OpenImageIO
OpenImageIO copied to clipboard
feat(ustring): ustring hash collision protection
The gist is that the ustring::strhash(str) function is modified to strip out the MSB from Strutil::strhash. The rep entry is filed in the ustring table based on this hash. So effectively, the computed hash is 63 bits, not 64.
But rep->hashed field consists of the lower 63 bits being the computed hash, and the MSB indicates whether this is the 2nd (or more) entry in the table that had the same 63 bit hash.
ustring::hash() then is modified as follows: If the MSB is 0, the computed hash is the hash. If the MSB is 1, though, we DON'T use that hash, and instead we use the pointer to the unique characters, but with the MSB set (that's an invalid address by itself). Note that the computed hashes never have MSB set, and the char*+MSB always have MSB set, so therefore ustring::hash() will never have the same value for two different ustrings.

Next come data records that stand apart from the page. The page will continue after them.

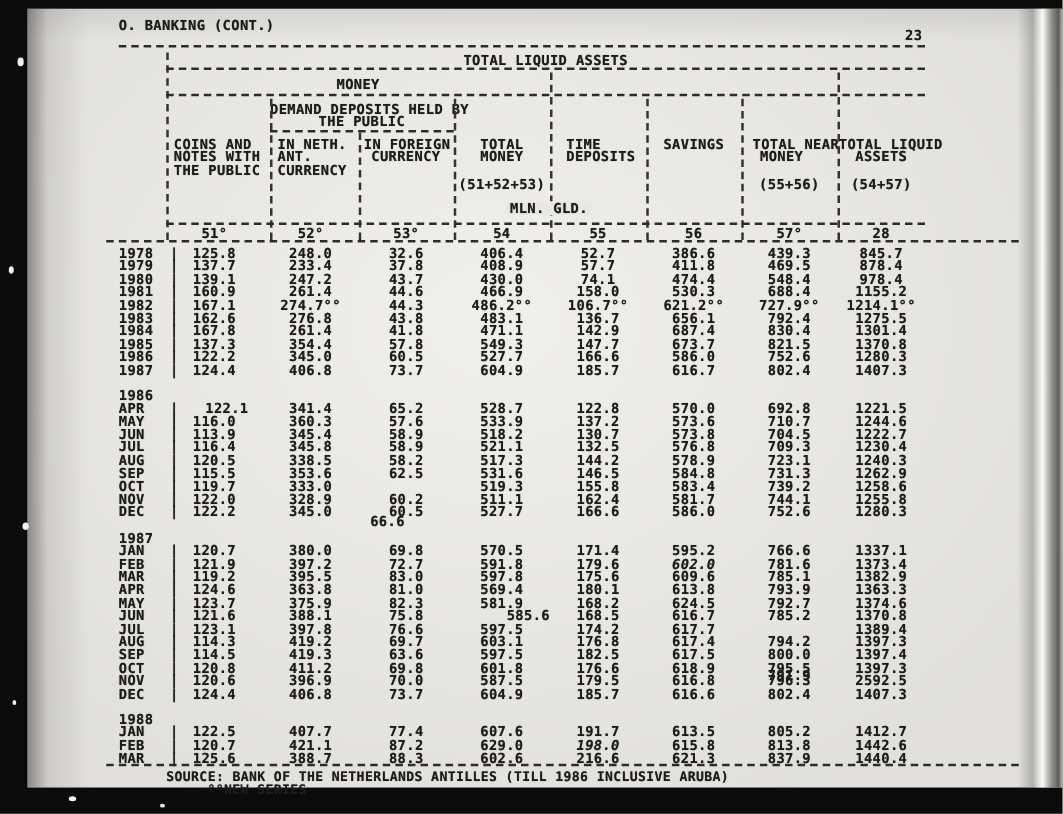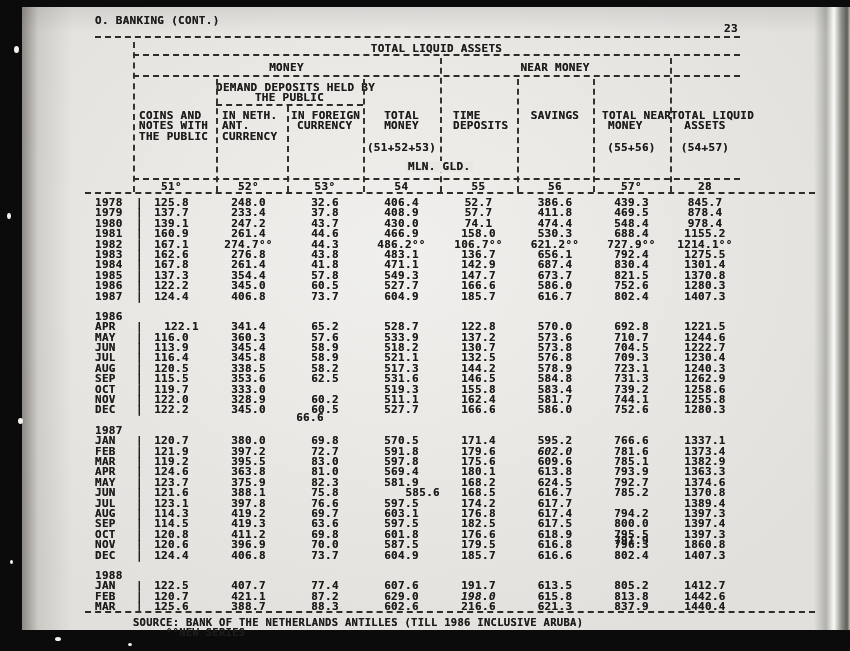"NEAR MONEY" div.t { html: <div>NEAR MONEY</div> -> none }
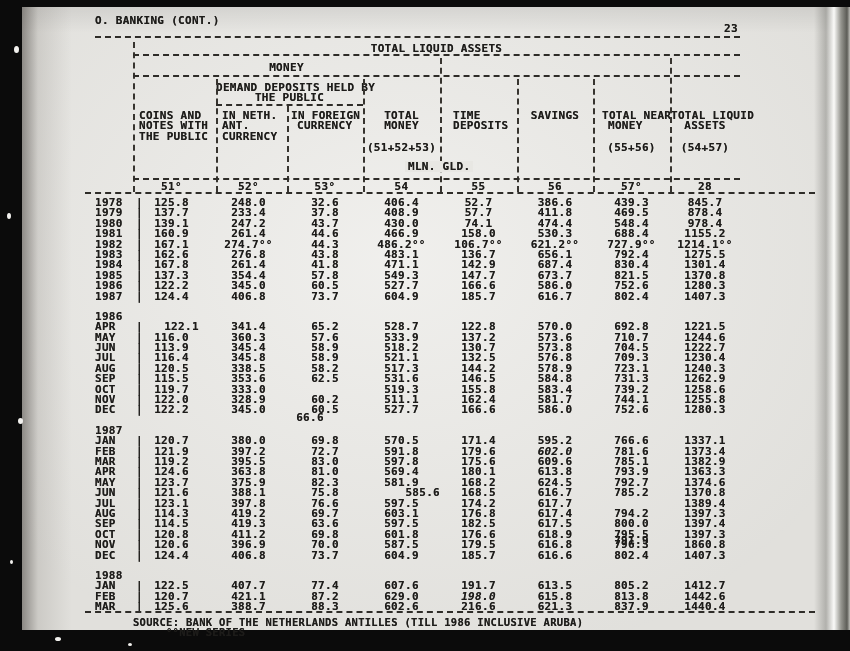"1860.8" span.v { text: 1860.8 -> 2592.5 }
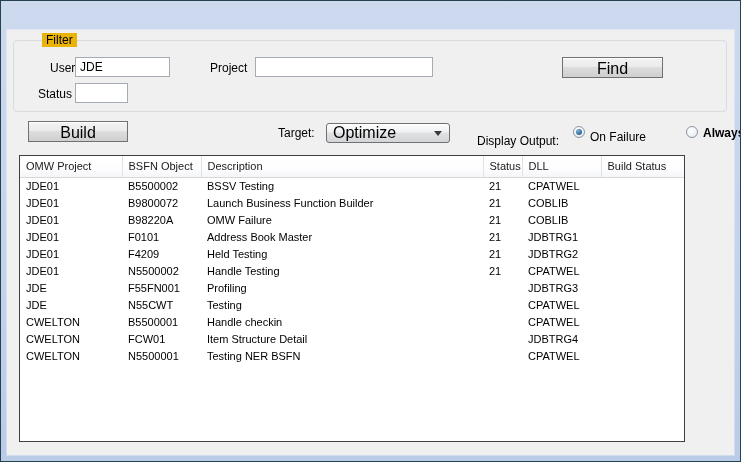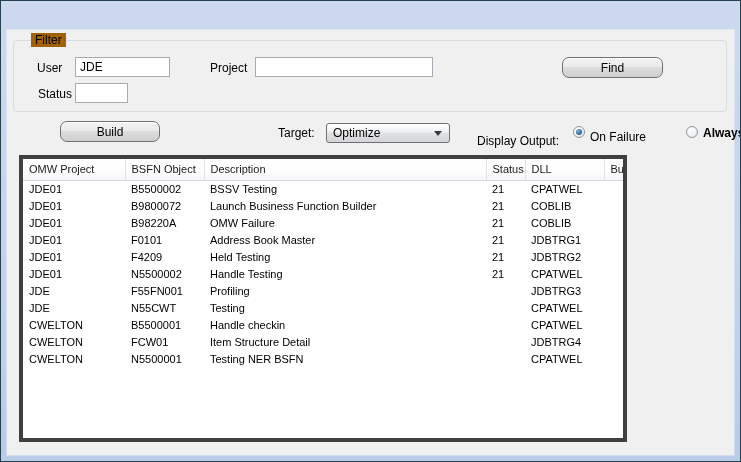"Filter" .groupbox-label { background: #a16207 -> #eab308; left: 17px -> 28px }
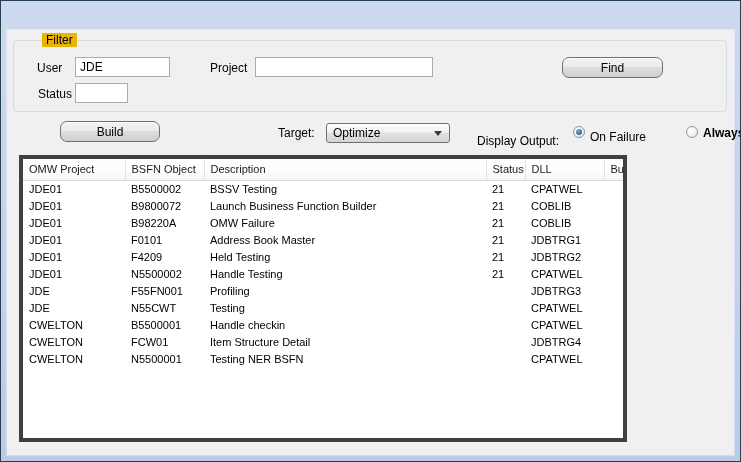"User" span.lbl { left: 30px -> 43px }
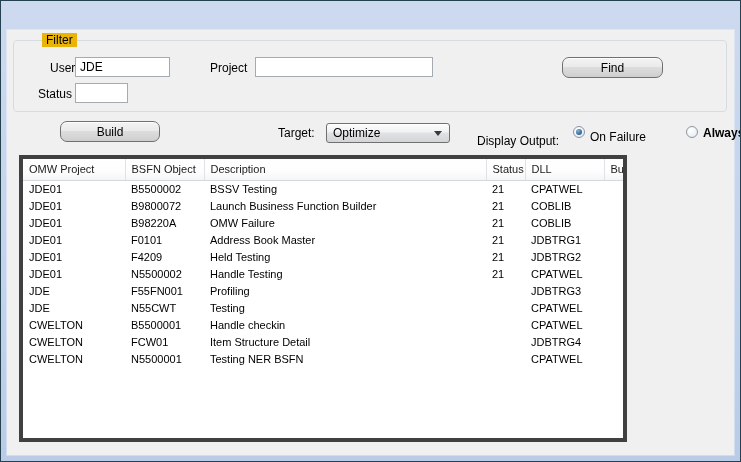"Find" .pushbtn { border-radius: 7px -> 0; font-size: 12px -> 16px }
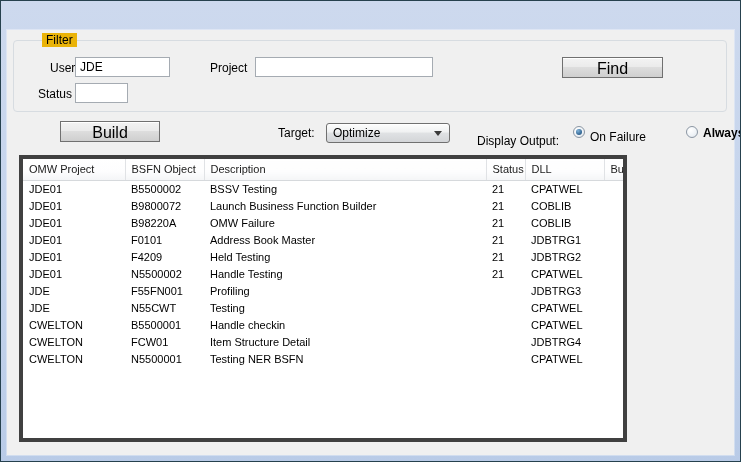"Build" button.pushbtn { margin-left: 32px -> none }
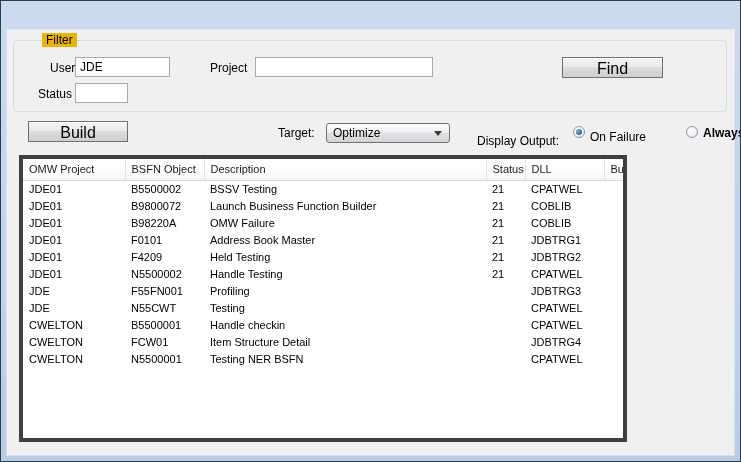"Optimize" .dropdown { font-size: 12px -> 16px }
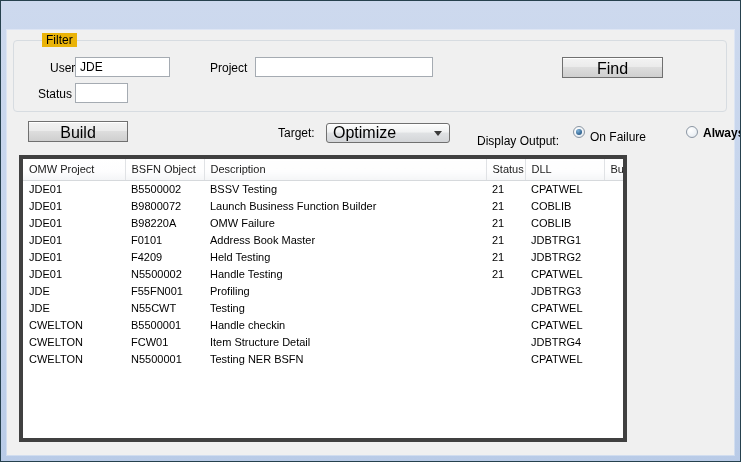"OMW Project" .listview { border: 4px solid #404040 -> 1px solid #404040; width: 608px -> 666px }
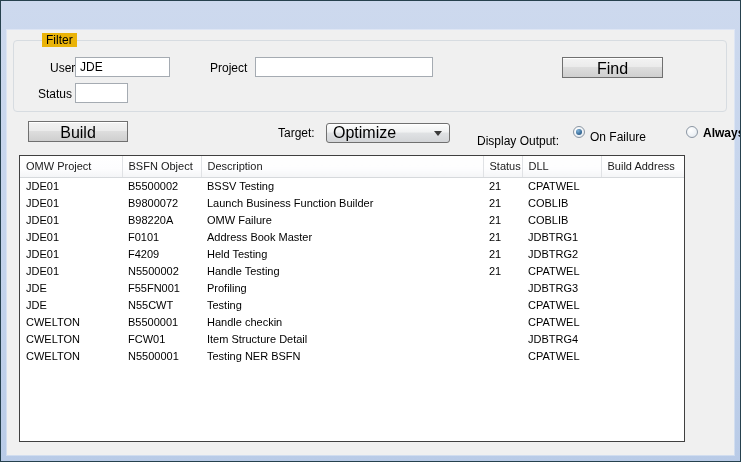"Build Address" th { text: Address -> Status }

But -- please note! -- that ustring::strhash(str) and ustring(str).hash() will only match (and also be the same value on every execution) if the ustring is the first to receive that hash, which should be approximately always. Probably always, in practice.
But in the very improbable case of a hash collision, one of them (the second to be turned into a ustring) will be using the alternate hash based on the character address, which is both not the same as ustring::strhash(chars), nor is it expected to be the same constant on every program execution.